Chaque 29 mars, Haïti marque l’anniversaire de la Constitution de 1987, adoptée par référendum dans un contexte de renouveau démocratique après la chute de la dictature des Duvalier. Conçue comme un rempart contre l’autoritarisme et une garantie des libertés fondamentales, cette Constitution devait symboliser un nouvel élan vers un État de droit et une gouvernance transparente. Trente-huit ans plus tard, la question se pose : ce texte a-t-il réellement été respecté, ou a-t-il été vidé de sa substance par des pratiques politiques contraires à ses principes fondamentaux ?

La Constitution de 1987 a été perçue comme un espoir de rupture avec les abus du passé. Elle instaurait un système présidentiel limité, des contre-pouvoirs pour éviter la concentration excessive de l’autorité et un ensemble de droits et libertés pour les citoyens. Pourtant, dès les premières années, des tentatives de modification et de contournement ont affaibli l’application de ses principes.
L’instabilité politique chronique a souvent entraîné des dérives, avec des gouvernements utilisant des stratagèmes divers pour contourner les exigences constitutionnelles. Les décrets gouvernementaux en période de vacance parlementaire, les reports électoraux récurrents et les manipulations pour prolonger des mandats en sont des exemples frappants.
Le respect de la Constitution haïtienne est à géométrie variable.
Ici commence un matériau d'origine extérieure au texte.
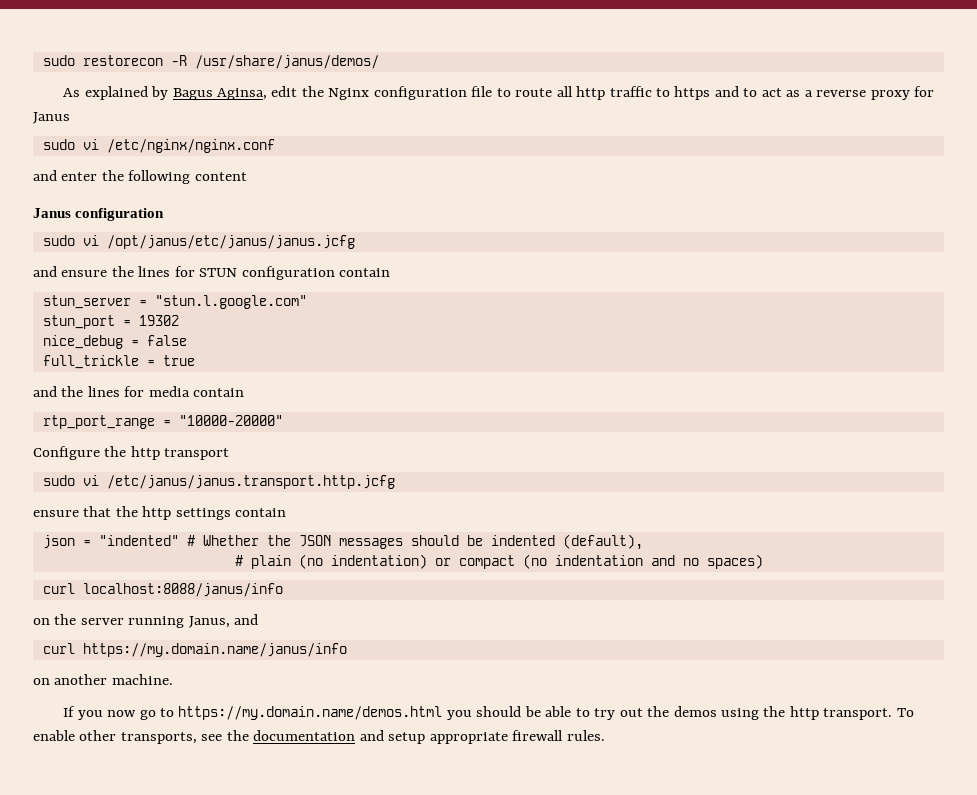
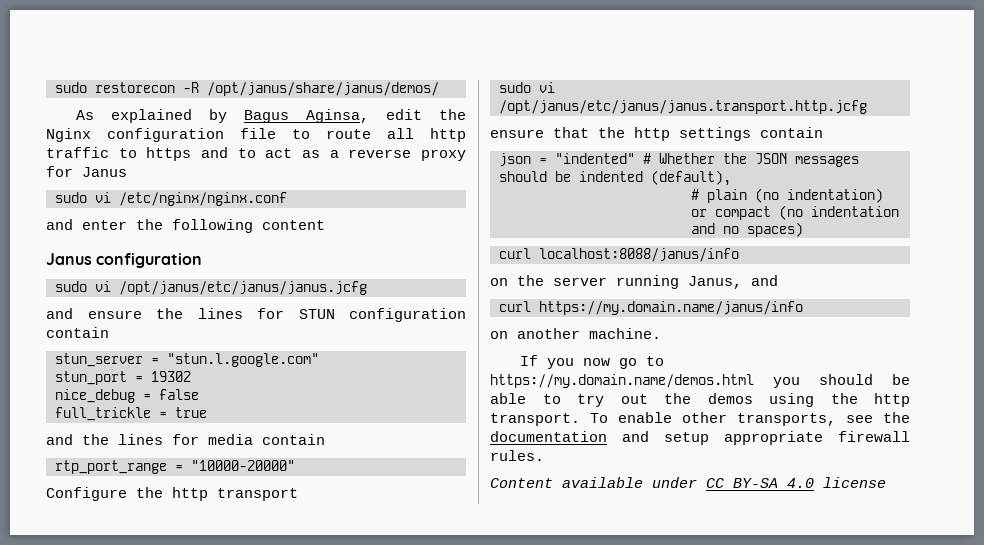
- sudo restorecon -R /usr/share/janus/demos/
+ sudo restorecon -R /opt/janus/share/janus/demos/
- sudo vi /etc/janus/janus.transport.http.jcfg
+ sudo vi /opt/janus/etc/janus/janus.transport.http.jcfg
+ Content available under CC BY-SA 4.0 license

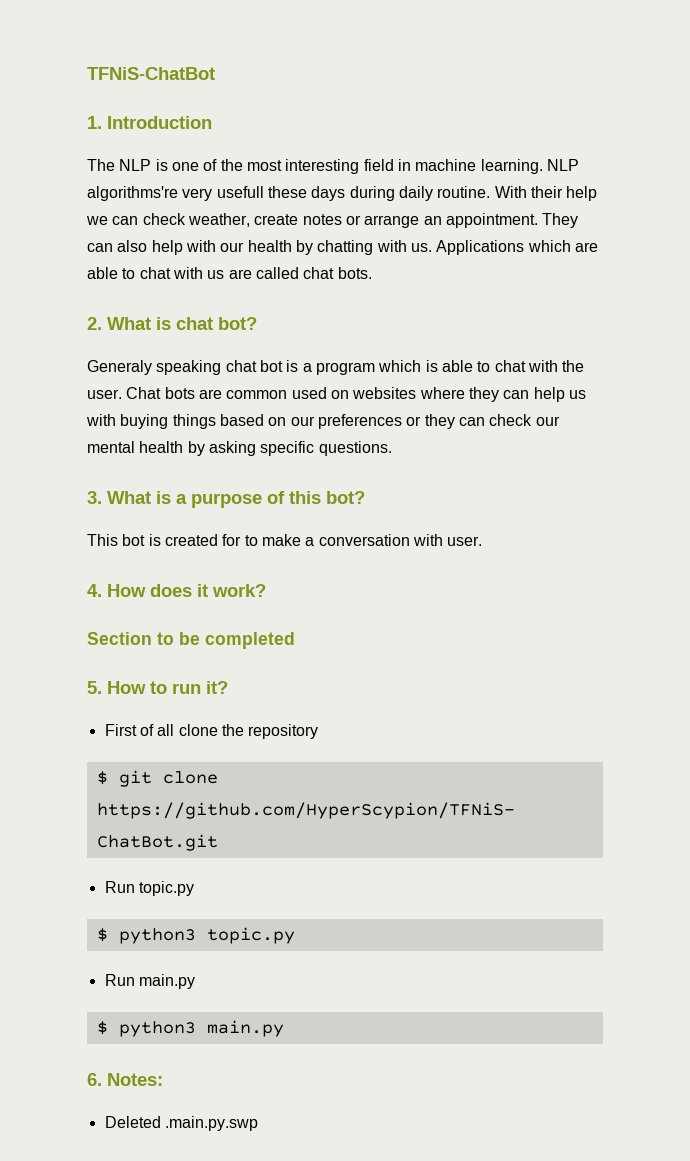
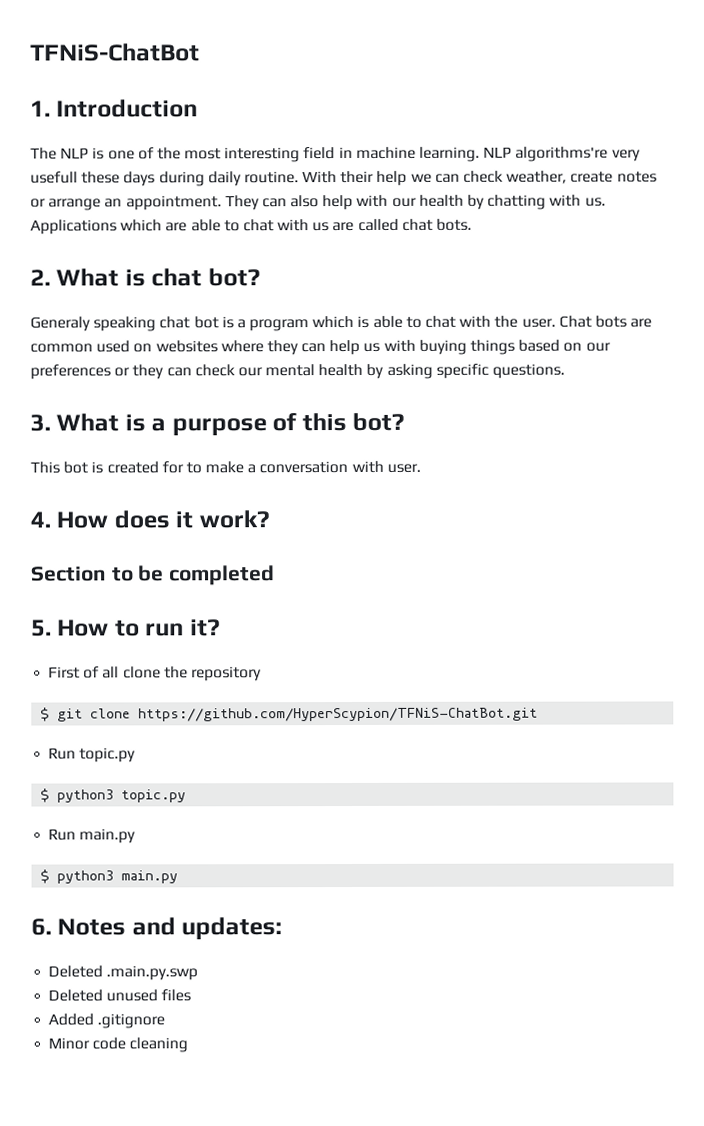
- 6. Notes:
+ 6. Notes and updates:
+ Deleted unused files
+ Added .gitignore
+ Minor code cleaning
Les articles garantissant les droits fondamentaux des citoyens, notamment en matière de justice, d’éducation et de conditions de vie dignes, restent largement inappliqués. Par contre, certains articles sont invoqués avec zèle lorsqu’ils servent les intérêts des gouvernants ou des groupes d’influence.
L’indépendance du pouvoir judiciaire, prévue par la Constitution, est restée une utopie. La nomination de juges et la gestion des institutions judiciaires sont fréquemment soumises à des influences politiques, rendant l’application de la loi partiale et inéquitable.
Face à ces dérives, des voix s’élèvent régulièrement pour une refonte de la Constitution. Certains prétendent qu’elle est inadaptée aux réalités du pays et qu’une nouvelle version plus pragmatique est nécessaire. D’autres, en revanche, soulignent que le véritable problème n’est pas la Constitution elle-même, mais plutôt l’absence de volonté politique pour la respecter et la faire appliquer dans son intégralité.
L’avenir du respect de la Constitution haïtienne repose donc sur la capacité des acteurs politiques et de la société civile à en faire un véritable outil de gouvernance, plutôt qu’un texte manipulable au gré des intérêts personnels. Ce 29 mars 2025 doit être une occasion de réflexion collective sur la place du droit dans la construction d’un État moderne et d’une société juste et équilibrée.
Le respect de la Constitution ne doit pas être une option, mais une obligation pour tous, au service d’un avenir stable et prospère pour Haïti.